**The problem:**
Set down the entries once more exactly as they were written.

Collected data:

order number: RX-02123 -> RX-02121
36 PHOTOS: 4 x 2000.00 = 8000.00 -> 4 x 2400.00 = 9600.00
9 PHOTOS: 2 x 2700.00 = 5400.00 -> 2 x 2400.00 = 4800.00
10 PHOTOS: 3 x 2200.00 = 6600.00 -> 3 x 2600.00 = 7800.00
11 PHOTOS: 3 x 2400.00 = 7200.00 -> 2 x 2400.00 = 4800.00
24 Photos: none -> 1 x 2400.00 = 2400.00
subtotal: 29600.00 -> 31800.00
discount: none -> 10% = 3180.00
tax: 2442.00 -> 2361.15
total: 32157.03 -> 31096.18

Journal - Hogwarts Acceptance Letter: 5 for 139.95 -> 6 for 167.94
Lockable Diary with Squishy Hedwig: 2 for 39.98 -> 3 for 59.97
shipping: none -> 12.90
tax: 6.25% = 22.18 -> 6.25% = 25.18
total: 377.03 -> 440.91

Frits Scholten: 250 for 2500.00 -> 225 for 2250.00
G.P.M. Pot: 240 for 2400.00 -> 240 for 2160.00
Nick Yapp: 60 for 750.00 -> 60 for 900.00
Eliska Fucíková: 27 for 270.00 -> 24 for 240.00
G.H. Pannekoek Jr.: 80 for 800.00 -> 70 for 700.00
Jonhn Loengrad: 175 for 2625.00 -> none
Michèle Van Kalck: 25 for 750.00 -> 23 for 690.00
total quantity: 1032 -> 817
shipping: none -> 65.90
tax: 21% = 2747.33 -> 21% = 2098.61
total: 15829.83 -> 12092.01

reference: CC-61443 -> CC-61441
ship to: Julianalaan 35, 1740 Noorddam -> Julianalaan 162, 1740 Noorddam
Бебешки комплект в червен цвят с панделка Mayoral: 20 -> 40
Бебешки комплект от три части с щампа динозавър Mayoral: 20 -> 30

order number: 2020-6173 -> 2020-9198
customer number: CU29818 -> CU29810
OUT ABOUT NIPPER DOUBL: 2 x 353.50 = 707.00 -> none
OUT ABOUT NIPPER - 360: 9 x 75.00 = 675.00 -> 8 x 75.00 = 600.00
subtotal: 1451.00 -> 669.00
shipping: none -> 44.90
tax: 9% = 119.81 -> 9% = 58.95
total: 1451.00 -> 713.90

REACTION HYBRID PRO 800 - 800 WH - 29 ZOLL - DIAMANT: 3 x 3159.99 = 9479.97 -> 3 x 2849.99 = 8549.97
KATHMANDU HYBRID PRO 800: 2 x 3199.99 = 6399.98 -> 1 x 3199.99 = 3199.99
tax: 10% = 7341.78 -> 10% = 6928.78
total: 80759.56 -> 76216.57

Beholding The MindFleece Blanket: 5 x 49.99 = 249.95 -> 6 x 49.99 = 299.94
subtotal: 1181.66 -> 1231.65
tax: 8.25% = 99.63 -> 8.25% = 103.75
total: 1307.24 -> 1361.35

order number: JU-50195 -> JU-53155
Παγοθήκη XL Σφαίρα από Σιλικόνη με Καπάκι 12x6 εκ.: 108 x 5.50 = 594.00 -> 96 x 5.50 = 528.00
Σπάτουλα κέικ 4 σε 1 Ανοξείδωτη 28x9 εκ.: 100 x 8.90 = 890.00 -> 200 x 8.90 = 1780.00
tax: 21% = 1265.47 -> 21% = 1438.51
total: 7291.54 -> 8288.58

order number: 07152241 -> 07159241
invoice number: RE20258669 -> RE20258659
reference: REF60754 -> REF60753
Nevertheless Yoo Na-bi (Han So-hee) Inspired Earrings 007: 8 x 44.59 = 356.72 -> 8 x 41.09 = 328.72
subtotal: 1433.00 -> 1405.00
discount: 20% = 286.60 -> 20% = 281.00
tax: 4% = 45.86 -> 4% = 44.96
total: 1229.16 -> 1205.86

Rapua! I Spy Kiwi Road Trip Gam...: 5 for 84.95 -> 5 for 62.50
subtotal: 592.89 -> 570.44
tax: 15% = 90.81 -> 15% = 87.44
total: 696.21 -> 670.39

**Output below:**
order number: RX-02123 -> RX-02121
36 PHOTOS: 4 x 2000.00 = 8000.00 -> 4 x 2400.00 = 9600.00
9 PHOTOS: 2 x 2700.00 = 5400.00 -> 2 x 2400.00 = 4800.00
10 PHOTOS: 3 x 2200.00 = 6600.00 -> 3 x 2600.00 = 7800.00
11 PHOTOS: 3 x 2400.00 = 7200.00 -> 2 x 2400.00 = 4800.00
24 Photos: none -> 1 x 2400.00 = 2400.00
subtotal: 29600.00 -> 31800.00
discount: none -> 10% = 3180.00
tax: 2442.00 -> 2361.15
total: 32157.03 -> 31096.18

Journal - Hogwarts Acceptance Letter: 5 for 139.95 -> 6 for 167.94
Lockable Diary with Squishy Hedwig: 2 for 39.98 -> 3 for 59.97
shipping: none -> 12.90
tax: 6.25% = 22.18 -> 6.25% = 25.18
total: 377.03 -> 440.91

Frits Scholten: 250 for 2500.00 -> 225 for 2250.00
G.P.M. Pot: 240 for 2400.00 -> 240 for 2160.00
Nick Yapp: 60 for 750.00 -> 60 for 900.00
Eliska Fucíková: 27 for 270.00 -> 24 for 240.00
G.H. Pannekoek Jr.: 80 for 800.00 -> 70 for 700.00
Jonhn Loengrad: 175 for 2625.00 -> none
Michèle Van Kalck: 25 for 750.00 -> 23 for 690.00
total quantity: 1032 -> 817
shipping: none -> 65.90
tax: 21% = 2747.33 -> 21% = 2098.61
total: 15829.83 -> 12092.01

reference: CC-61443 -> CC-61441
ship to: Julianalaan 35, 1740 Noorddam -> Julianalaan 162, 1740 Noorddam
Бебешки комплект в червен цвят с панделка Mayoral: 20 -> 40
Бебешки комплект от три части с щампа динозавър Mayoral: 20 -> 30

order number: 2020-6173 -> 2020-9198
customer number: CU29818 -> CU29810
OUT ABOUT NIPPER DOUBL: 2 x 353.50 = 707.00 -> none
OUT ABOUT NIPPER - 360: 9 x 75.00 = 675.00 -> 8 x 75.00 = 600.00
subtotal: 1451.00 -> 669.00
shipping: none -> 44.90
tax: 9% = 119.81 -> 9% = 58.95
total: 1451.00 -> 713.90

REACTION HYBRID PRO 800 - 800 WH - 29 ZOLL - DIAMANT: 3 x 3159.99 = 9479.97 -> 3 x 2849.99 = 8549.97
KATHMANDU HYBRID PRO 800: 2 x 3199.99 = 6399.98 -> 1 x 3199.99 = 3199.99
tax: 10% = 7341.78 -> 10% = 6928.78
total: 80759.56 -> 76216.57

Beholding The MindFleece Blanket: 5 x 49.99 = 249.95 -> 6 x 49.99 = 299.94
subtotal: 1181.66 -> 1231.65
tax: 8.25% = 99.63 -> 8.25% = 103.75
total: 1307.24 -> 1361.35

order number: JU-50195 -> JU-53155
Παγοθήκη XL Σφαίρα από Σιλικόνη με Καπάκι 12x6 εκ.: 108 x 5.50 = 594.00 -> 96 x 5.50 = 528.00
Σπάτουλα κέικ 4 σε 1 Ανοξείδωτη 28x9 εκ.: 100 x 8.90 = 890.00 -> 200 x 8.90 = 1780.00
tax: 21% = 1265.47 -> 21% = 1438.51
total: 7291.54 -> 8288.58

order number: 07152241 -> 07159241
invoice number: RE20258669 -> RE20258659
reference: REF60754 -> REF60753
Nevertheless Yoo Na-bi (Han So-hee) Inspired Earrings 007: 8 x 44.59 = 356.72 -> 8 x 41.09 = 328.72
subtotal: 1433.00 -> 1405.00
discount: 20% = 286.60 -> 20% = 281.00
tax: 4% = 45.86 -> 4% = 44.96
total: 1229.16 -> 1205.86

Rapua! I Spy Kiwi Road Trip Gam...: 5 for 84.95 -> 5 for 62.50
subtotal: 592.89 -> 570.44
tax: 15% = 90.81 -> 15% = 87.44
total: 696.21 -> 670.39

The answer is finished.